Last Updated: 9 May 2002

Maher v Commonwealth Banking Corporation [2002] FCAFC 104

Maher v Commonwealth Banking Corporation [2002] FCA 471

NOTE: CHANGES TO THE MEDIUM NEUTRAL CITATION (MNC)

The Federal Court adopted a new medium neutral citation (FCAFC) for Full Court judgments effective from 1 January 2002. Single Judge judgments will not be affected and will retain the FCA medium neutral citation.

The transitional arrangements are as follows:

* All Full Court judgments delivered prior to 1 January 2002 will retain the FCA medium neutral citation.

* All Full Court judgments delivered between 1 January 2002 to 30 April 2002 have been assigned parallel medium neutral citations in both the FCA and FCAFC series.

* All Full Court judgments delivered from 1 May 2002 will contain the FCAFC medium neutral citation only.

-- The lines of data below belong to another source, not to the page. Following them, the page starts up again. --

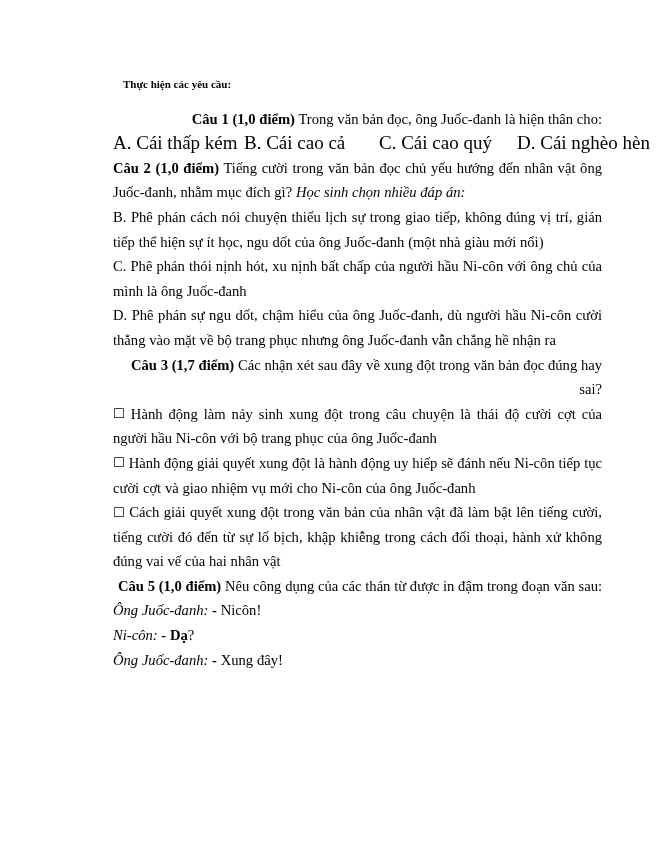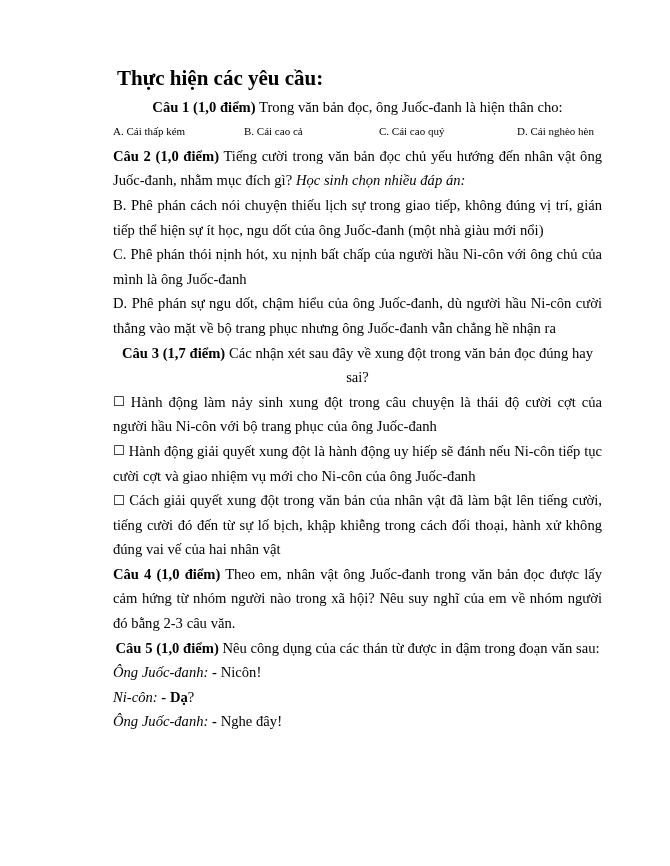--- a/index.html
+++ b/index.html
@@ -29,41 +29,41 @@
     font-size: 14.6px;
     line-height: 24.6px;
     text-align: justify;
     text-justify: inter-word;
     -webkit-hyphens: none;
     hyphens: none;
     word-spacing: 0.1px;
   }
   
   p.nojustify {
-    text-align: center;
+    text-align: right;
   }
   .b { font-weight: bold; }
   .i { font-style: italic; margin-top: 44px; }
   .heading {
     font-weight: bold;
-    font-size: 21px;
+    font-size: 11px;
     line-height: 24.6px;
-    margin: 4px;
+    margin: 10px;
   }
   .cb {
     font-family: "DejaVu Sans", sans-serif;
     font-size: 13.2px;
     line-height: 1;
     display: inline-block;
     vertical-align: 0.5px;
     letter-spacing: 0;
   }
   .opt-row {
     display: block;
-    font-size: 11px;
+    font-size: 19px;
     line-height: 24.6px;
     white-space: nowrap;
   }
   .opt-row .opt {
     display: inline-block;
   }
   .opt-a { width: 131px; }
   .opt-b { width: 135px; }
   .opt-c { width: 138px; }
   .opt-d { width: auto; }
@@ -90,24 +90,23 @@
     <p class="line nojustify"><span class="b">Câu 3 (1,7 điểm)</span><span> Các nhận xét sau đây về xung đột trong văn bản đọc đúng hay sai?</span></p>
 
 
     <p class="line"><span class="cb">☐</span>&nbsp;<span>Hành động làm nảy sinh xung đột trong câu chuyện là thái độ cười cợt của người hầu Ni-côn với bộ trang phục của ông Juốc-đanh</span></p>
 
     <p class="line"><span class="cb">☐</span>&nbsp;<span>Hành động giải quyết xung đột là hành động uy hiếp sẽ đánh nếu Ni-côn tiếp tục cười cợt và giao nhiệm vụ mới cho Ni-côn của ông Juốc-đanh</span></p>
 
     <p class="line"><span class="cb">☐</span>&nbsp;<span>Cách giải quyết xung đột trong văn bản của nhân vật đã làm bật lên tiếng cười, tiếng cười đó đến từ sự lố bịch, khập khiễng trong cách đối thoại, hành xử không đúng vai vế của hai nhân vật</span></p>
 
 
-    <p class="line"><span class="b">Câu 4 (1,0 điểm)</span><span> Theo em, nhân vật ông Juốc-đanh trong văn bản đọc được lấy cảm hứng từ nhóm người nào trong xã hội? Nêu suy nghĩ của em về nhóm người đó bằng 2-3 câu văn.</span></p>
 
     <p class="line nojustify"><span class="b">Câu 5 (1,0 điểm)</span><span> Nêu công dụng của các thán từ được in đậm trong đoạn văn sau:</span></p>
 
     <p class="line dlg"><span class="i">Ông Juốc-đanh:</span>&nbsp;<span class="b">-</span><span> Nicôn!</span></p>
 
     <p class="line dlg"><span class="i">Ni-côn:</span>&nbsp;<span class="b">-</span>&nbsp;<span class="b">Dạ</span><span>?</span></p>
 
-    <p class="line dlg"><span class="i">Ông Juốc-đanh:</span>&nbsp;<span class="b">-</span><span> Nghe đây!</span></p>
+    <p class="line dlg"><span class="i">Ông Juốc-đanh:</span>&nbsp;<span class="b">-</span><span> Xung đây!</span></p>
 
   </div>
 </div>
 
 </body></html>

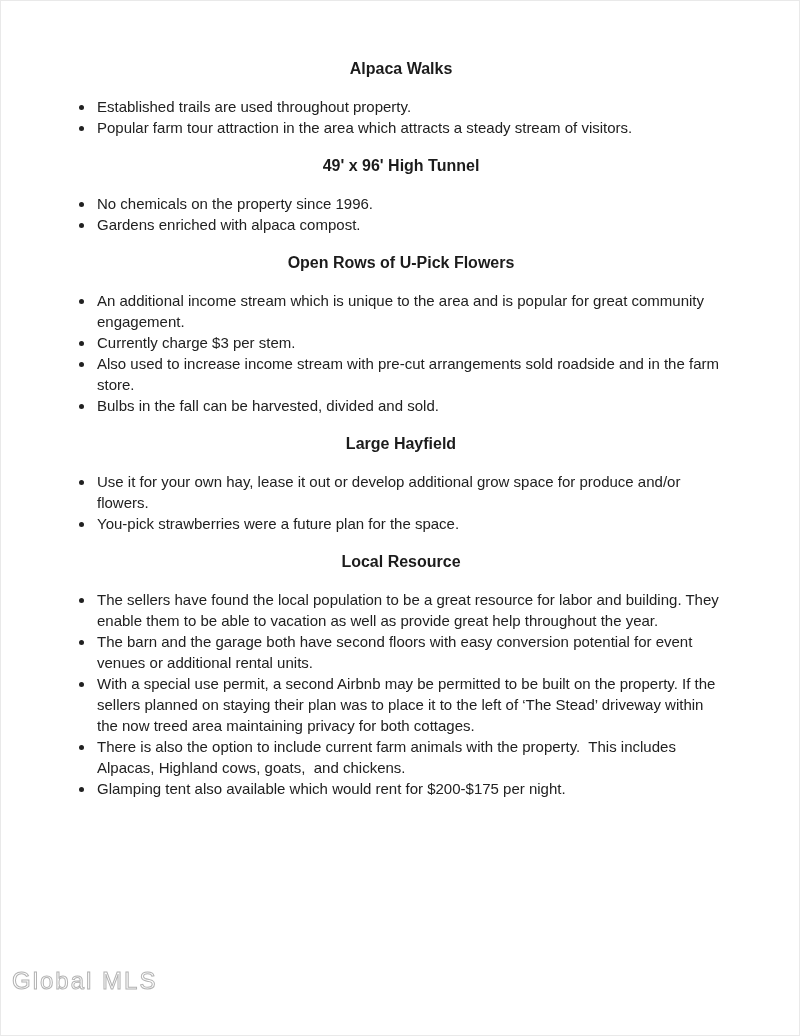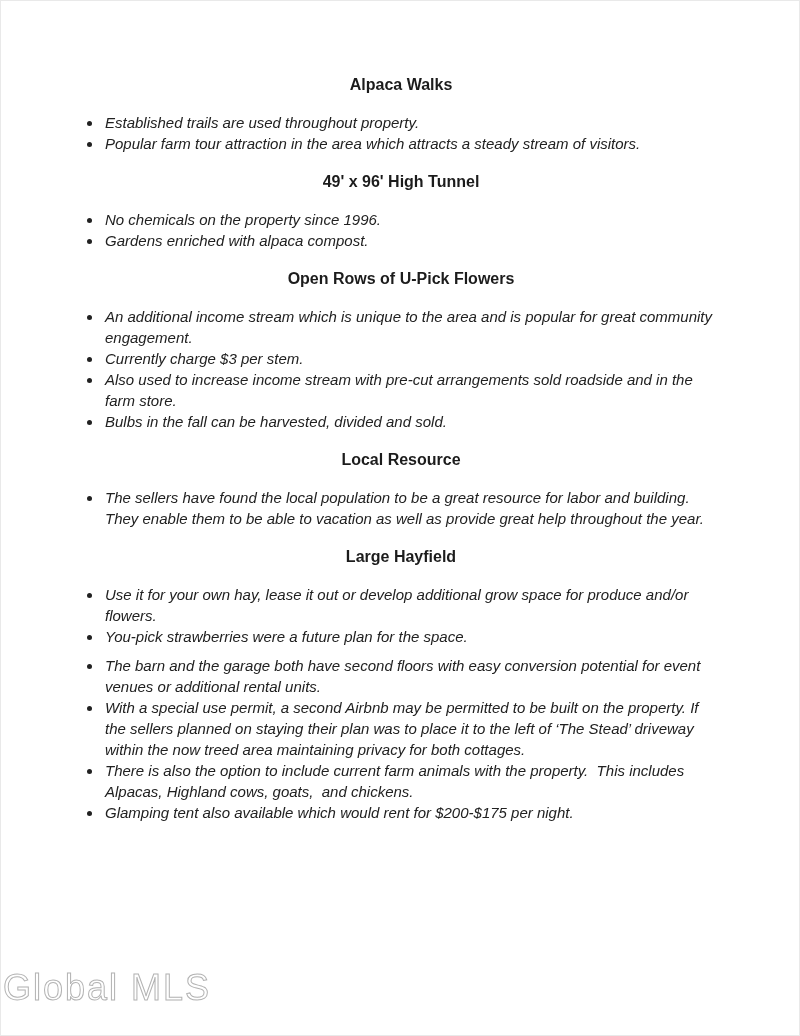--- a/index.html
+++ b/index.html
@@ -13,51 +13,50 @@
     position: relative;
     overflow: hidden;
     font-family: "Liberation Sans", sans-serif;
     font-size: 15px;
     color: #212121;
     box-shadow: inset 0 0 0 1px #e9e9e9;
   }
   .content {
     position: relative;
     z-index: 1;
-    padding: 74px 74px 0 76px;
+    padding: 58px 74px 0 76px;
   }
   .doc-section .section-heading {
     font-size: 16px;
     font-weight: bold;
     text-align: center;
     line-height: 21px;
     margin: 17px 0;
     color: #1c1c1c;
   }
   .doc-section:first-child .section-heading {
     margin-top: 0;
   }
   .bullet-list {
-    margin: 8px;
+    margin: 0;
     padding-left: 19px;
     list-style: disc;
-    font-style: italic;
   }
   .bullet-item {
     line-height: 21px;
     white-space: pre-wrap;
     padding-left: 2px;
   }
   .watermark {
     position: absolute;
     z-index: 0;
-    left: 3px;
+    left: 12px;
     top: 967px;
     font-family: "Liberation Sans", sans-serif;
-    font-size: 36px;
+    font-size: 24px;
     letter-spacing: 2px;
     color: transparent;
     -webkit-text-stroke: 1px #9f9f9f;
     opacity: 0.8;
     white-space: nowrap;
   }
 </style>
 </head>
 <body>
 
@@ -87,31 +86,31 @@
     <h2 class="section-heading">Open Rows of U-Pick Flowers</h2>
     <ul class="bullet-list">
         <li class="bullet-item">An additional income stream which is unique to the area and is popular for great community engagement.</li>
         <li class="bullet-item">Currently charge $3 per stem.</li>
         <li class="bullet-item">Also used to increase income stream with pre-cut arrangements sold roadside and in the farm store.</li>
         <li class="bullet-item">Bulbs in the fall can be harvested, divided and sold.</li>
       </ul>
   </section>
 
   <section class="doc-section">
-    <h2 class="section-heading">Local Resource</h2>
+    <h2 class="section-heading">Large Hayfield</h2>
     <ul class="bullet-list">
-        <li class="bullet-item">The sellers have found the local population to be a great resource for labor and building. They enable them to be able to vacation as well as provide great help throughout the year.</li>
+        <li class="bullet-item">Use it for your own hay, lease it out or develop additional grow space for produce and/or flowers.</li>
+        <li class="bullet-item">You-pick strawberries were a future plan for the space.</li>
       </ul>
   </section>
 
   <section class="doc-section">
-    <h2 class="section-heading">Large Hayfield</h2>
+    <h2 class="section-heading">Local Resource</h2>
     <ul class="bullet-list">
-        <li class="bullet-item">Use it for your own hay, lease it out or develop additional grow space for produce and/or flowers.</li>
-        <li class="bullet-item">You-pick strawberries were a future plan for the space.</li>
+        <li class="bullet-item">The sellers have found the local population to be a great resource for labor and building. They enable them to be able to vacation as well as provide great help throughout the year.</li>
       </ul>
   </section>
 
   <section class="doc-section">
     <ul class="bullet-list">
         <li class="bullet-item">The barn and the garage both have second floors with easy conversion potential for event venues or additional rental units.</li>
         <li class="bullet-item">With a special use permit, a second Airbnb may be permitted to be built on the property. If the sellers planned on staying their plan was to place it to the left of ‘The Stead’ driveway within the now treed area maintaining privacy for both cottages.</li>
         <li class="bullet-item">There is also the option to include current farm animals with the property.  This includes Alpacas, Highland cows, goats,  and chickens.</li>
         <li class="bullet-item">Glamping tent also available which would rent for $200-$175 per night.</li>
       </ul>

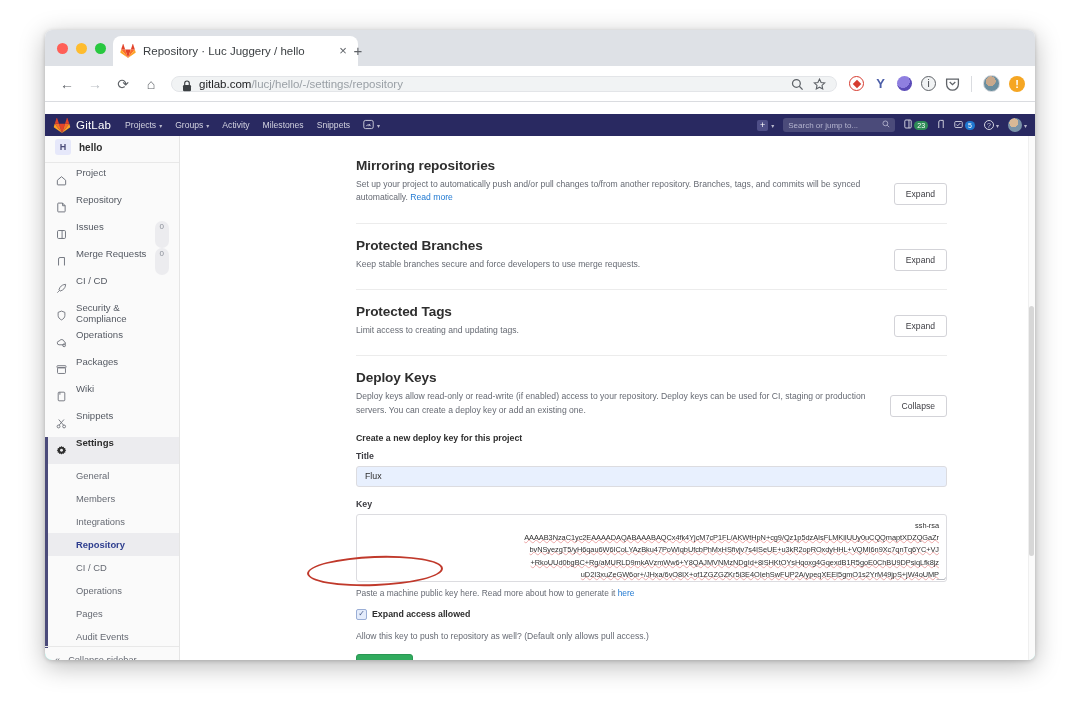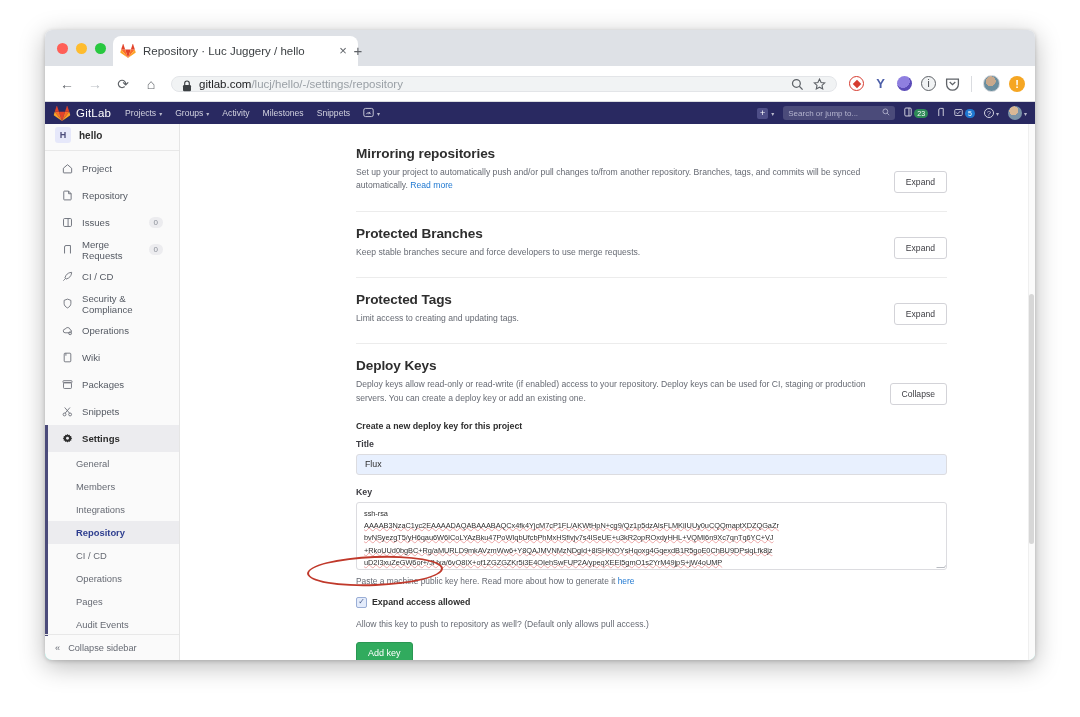--- a/index.html
+++ b/index.html
@@ -102,21 +102,21 @@
     border: 1px solid #cfd3d8;
     flex: 0 0 17px;
   }
   #profile-warning {
     width: 16px; height: 16px; border-radius: 50%;
     background: #f5a623; flex: 0 0 16px;
     color:#fff; font-size:11px; font-weight:bold; text-align:center; line-height:16px;
   }
 
   
-  #gitlab-app { height: 558px; position: relative; background:#5eead4; }
+  #gitlab-app { height: 558px; position: relative; background:#5eead4;margin-top:12px; }
 
   #gl-navbar {
     height: 22px; background: #292961;
     display: flex; align-items: center;
     padding: 0 8px;
     position: relative;
   }
   #gl-logo { width: 18px; height: 17px; margin-right: 5px; flex:0 0 18px; }
   #gl-brand { color: #fff; font-size: 11.5px; letter-spacing:.2px; margin-right: 14px; }
   .gl-nav-item {
@@ -173,22 +173,22 @@
     width: 16px; height: 16px; border-radius: 3px;
     background: #e6e8fa; color: #4b4b7a;
     font-size: 9px; font-weight: 600; text-align: center; line-height: 16px;
     flex: 0 0 16px;
   }
   #project-name { font-size: 10px; color: #2e2e2e; font-weight:600; }
 
   #sidebar-divider { height:1px; background:#e8e8e8; margin: 2px 0 4px 0; }
 
   .nav-item {
-    display: flex; align-items: center;
-    height: 27px; padding: 0 16px;
+    display: flex; 
+    height: 27px; padding: 0 10px;
     font-size: 9.6px; color: #555a63;
     position: relative;
   }
   .nav-item .ico {
     width: 13px; flex: 0 0 13px; margin-right: 8px;
     display:flex; align-items:center; justify-content:center;
     color:#6b6f78;
   }
   .nav-item .label { flex: 1; }
   .nav-item .count {
@@ -281,20 +281,21 @@
     font-family: "Liberation Sans", sans-serif;
     font-size: 7.4px; color: #2e2e2e;
     line-height: 12.3px;
     white-space: nowrap;
     letter-spacing: -.05px;
     text-decoration: underline;
     text-decoration-color: rgba(226,120,120,.62);
     text-decoration-style: wavy;
     text-decoration-skip-ink: none;
     text-underline-offset: -1px;
+    text-align: right;
   }
   #key-textarea .kline.nosp { text-decoration: none; }
   #resize-grip {
     position: absolute; right: 2px; bottom: 1px;
     width: 8px; height: 8px;
     border-right: 1px solid #b9bcc2;
     border-bottom: 1px solid #b9bcc2;
     transform: skewX(-45deg);
     transform-origin: bottom right;
   }
@@ -582,34 +583,34 @@
           <svg viewBox="0 0 13 13" width="11" height="11">
               <path d="M3.6 9.2a2.2 2.2 0 0 1 .3-4.4 3 3 0 0 1 5.7.6 2 2 0 0 1 .3 3.8z" fill="none" stroke="currentColor" stroke-width="1.05"></path>
               <circle cx="9.6" cy="9.8" r="1.7" fill="none" stroke="currentColor" stroke-width="1.05"></circle>
             </svg>
         </span>
         <span class="label">Operations</span>
       </div>
       <div class="nav-item">
         <span class="ico">
           <svg viewBox="0 0 13 13" width="11" height="11">
+              <rect x="1.8" y="4.4" width="9.4" height="6.8" rx="1" fill="none" stroke="currentColor" stroke-width="1.05"></rect>
+              <rect x="1.2" y="2" width="10.6" height="2.4" rx=".7" fill="none" stroke="currentColor" stroke-width="1.05"></rect>
+            </svg>
+        </span>
+        <span class="label">Packages</span>
+      </div>
+      <div class="nav-item">
+        <span class="ico">
+          <svg viewBox="0 0 13 13" width="11" height="11">
               <rect x="2.6" y="1.4" width="7.8" height="10.2" rx="1" fill="none" stroke="currentColor" stroke-width="1.05"></rect>
               <line x1="4.6" y1="1.4" x2="4.6" y2="4.4" stroke="currentColor" stroke-width="1.05"></line>
             </svg>
         </span>
         <span class="label">Wiki</span>
-      </div>
-      <div class="nav-item">
-        <span class="ico">
-          <svg viewBox="0 0 13 13" width="11" height="11">
-              <rect x="1.8" y="4.4" width="9.4" height="6.8" rx="1" fill="none" stroke="currentColor" stroke-width="1.05"></rect>
-              <rect x="1.2" y="2" width="10.6" height="2.4" rx=".7" fill="none" stroke="currentColor" stroke-width="1.05"></rect>
-            </svg>
-        </span>
-        <span class="label">Packages</span>
       </div>
       <div class="nav-item">
         <span class="ico">
           <svg viewBox="0 0 13 13" width="11" height="11">
               <circle cx="3" cy="10" r="1.7" fill="none" stroke="currentColor" stroke-width="1.05"></circle>
               <circle cx="9.6" cy="10" r="1.7" fill="none" stroke="currentColor" stroke-width="1.05"></circle>
               <line x1="3.6" y1="8.6" x2="9.4" y2="1.8" stroke="currentColor" stroke-width="1.05"></line>
               <line x1="9" y1="8.6" x2="3.2" y2="1.8" stroke="currentColor" stroke-width="1.05"></line>
             </svg>
         </span>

FEDERAL COURT OF AUSTRALIA

Maher v Commonwealth Banking Corporation [2002] FCA 471

PRACTICE AND PROCEDURE - appeal from orders of primary judge dismissing the proceedings under Order 20 rule 2 Federal Court Rules - appeal allowed

LANDLORD AND TENANT - tenancy at sufferance - action of trespass

Bankruptcy Act 1966 (Cth) s 58(1)

Transfer of Land Act 1958 (Vic) s 42(2)

Federal Court Rules Order 20 rule 2, Order 12 rules 1, 3 and 5

Graham v Peat (1801) 1 East 244 applied

Burnham v Carroll Musgrove Theatres Ltd & Victoria Arcade Ltd [1928] HCA 31; (1928) 41 CLR 540 referred to

Fry v Metzelaar [19455] VLR 65 referred to

Burke v Dawes [1938] HCA 6; (1938) 59 CLR 1 referred to

Barba v Gas & Fuel Corporation of Victor [1976] HCA 60; (1976) 136 CLR 120 referred to

Commercial Bank of Australia Ltd v McCaskill (1897) 23 VLR 10 referred to

Robertson v Keith (1870) 1 VLR (E) 11 referred to

Sandhurst Mutual Permanent Investment Building Society v Gissing (1889) 15 VLR 329 referred to

Chesterfield v Pitisano [1964] VR 709 referred to

Hall v Nominal Defendant [1966] HCA 36; (1966) 117 CLR 423 applied

Wickstead v Browne (1992) 30 NSWLR 1 applied

Dart v Norwich Union Life Australia Ltd [2002] FCA 168 applied

Halsbury's Laws of England 4th ed

Bradbrook and Croft Commercial Tenancy Law in Australia 2nd ed 1996

Hogg Registration of Title to Land throughout the Empire 1920

Dennis Maher v Commonwealth Banking Corporation & Ors

V 1097 of 2001

BEAUMONT, SUNDBERG and ALLSOP JJ

16 APRIL 2002

MELBOURNE

IN THE FEDERAL COURT OF AUSTRALIA

VICTORIA DISTRICT REGISTRY

V 1097 of 2001

ON APPEAL FROM A SINGLE JUDGE OF THE FEDERAL COURT OF AUSTRALIA

BETWEEN:

DENNIS MAHER

APPELLANT

AND:

COMMONWEALTH BANKING CORPORATION & ORS

RESPONDENTS

JUDGES:

BEAUMONT, SUNDBERG and ALLSOP JJ

DATE OF ORDER:

16 APRIL 2002

WHERE MADE:

MELBOURNE

THE COURT ORDERS THAT:

1. the appellant be granted leave to appeal;

2. the appeal be allowed; and

3. the orders at first instance be set aside and the matter be remitted to the primary judge for directions and further hearing in accordance with these reasons.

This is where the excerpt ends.